Problem to work on: Starting with the line that has "(71, 105) none", retype each line down to the end of the entries below, without leaving any out or adding any.

■ ■ ■

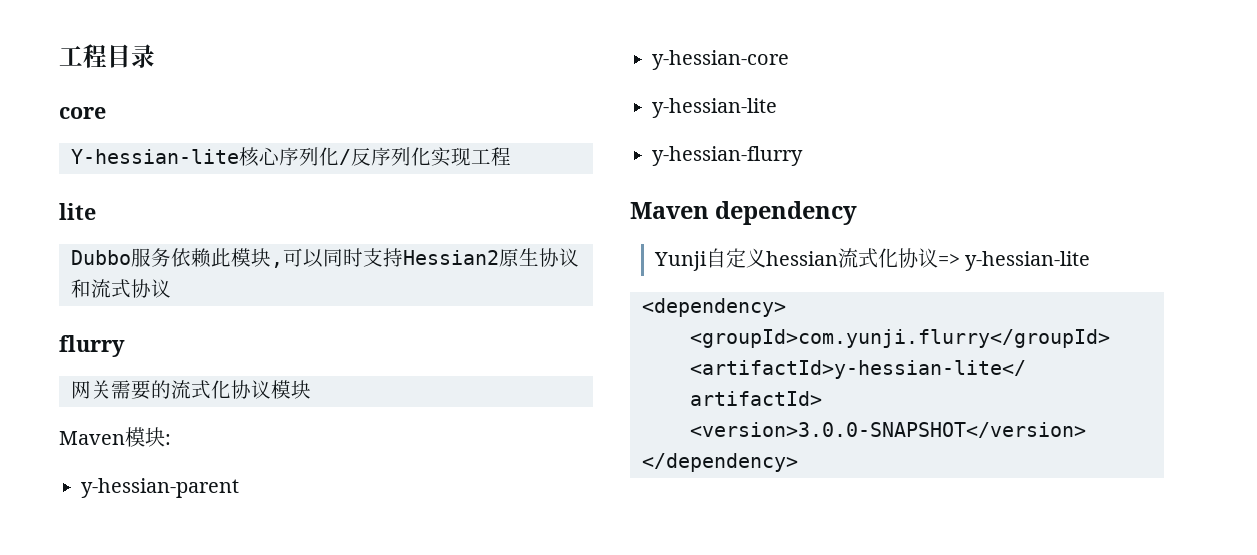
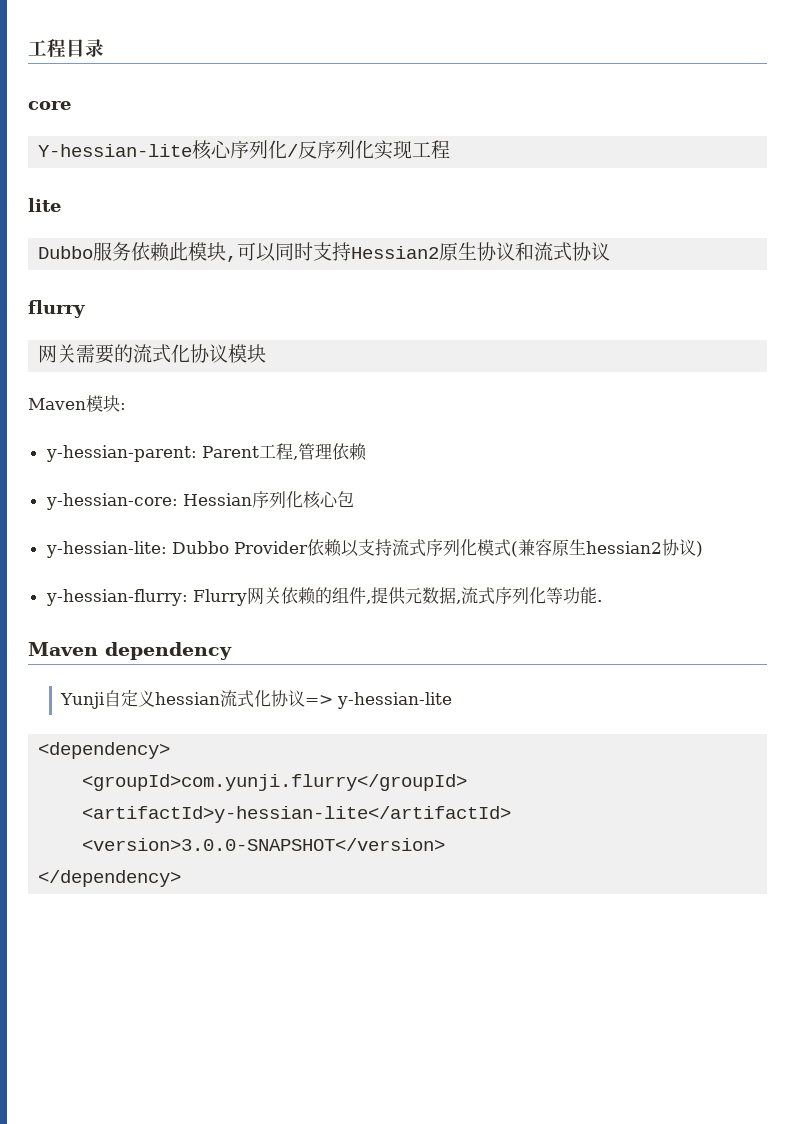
[81,478,239,498] [652,50,789,70] [652,98,777,118] [652,146,803,166] y-hessian-parent // y-hessian-core // y-hessian-lite // y-hessian-flurry -> [45,443,367,462] [45,491,354,510] [45,539,703,558] [45,587,602,606] y-hessian-parent: Parent工程,管理依赖 // y-hessian-core: Hessian序列化核心包 // y-hessian-lite: Dubbo Provider依赖以支持流式序列化模式(兼容原生hessian2协议) // y-hessian-flurry: Flurry网关依赖的组件,提供元数据,流式序列化等功能.

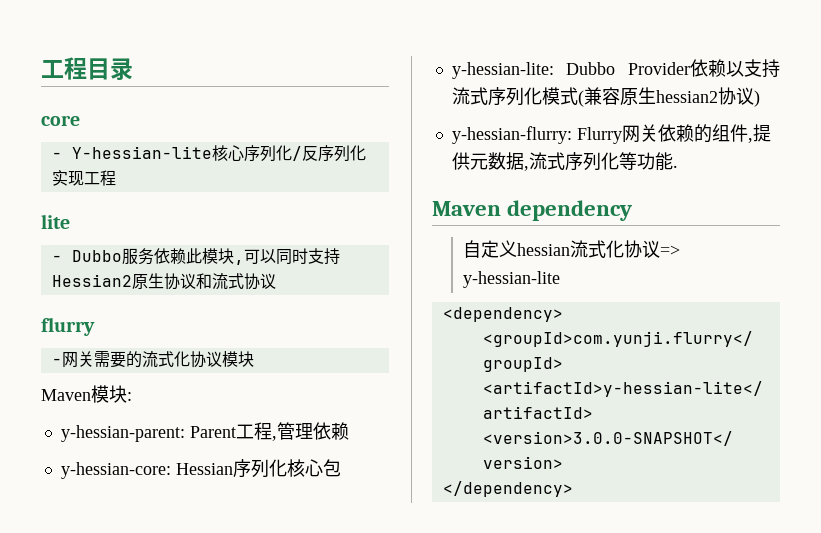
(71, 105) none -> [51,152,62,159] -
(61, 205) none -> [51,255,62,262] -
(85, 309) none -> [51,358,62,365] -
[59,692,105,709] Yunji -> (633, 210) none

■ ■ ■

Worked solution:
(71, 105) none -> [51,152,62,159] -
(61, 205) none -> [51,255,62,262] -
(85, 309) none -> [51,358,62,365] -
[59,692,105,709] Yunji -> (633, 210) none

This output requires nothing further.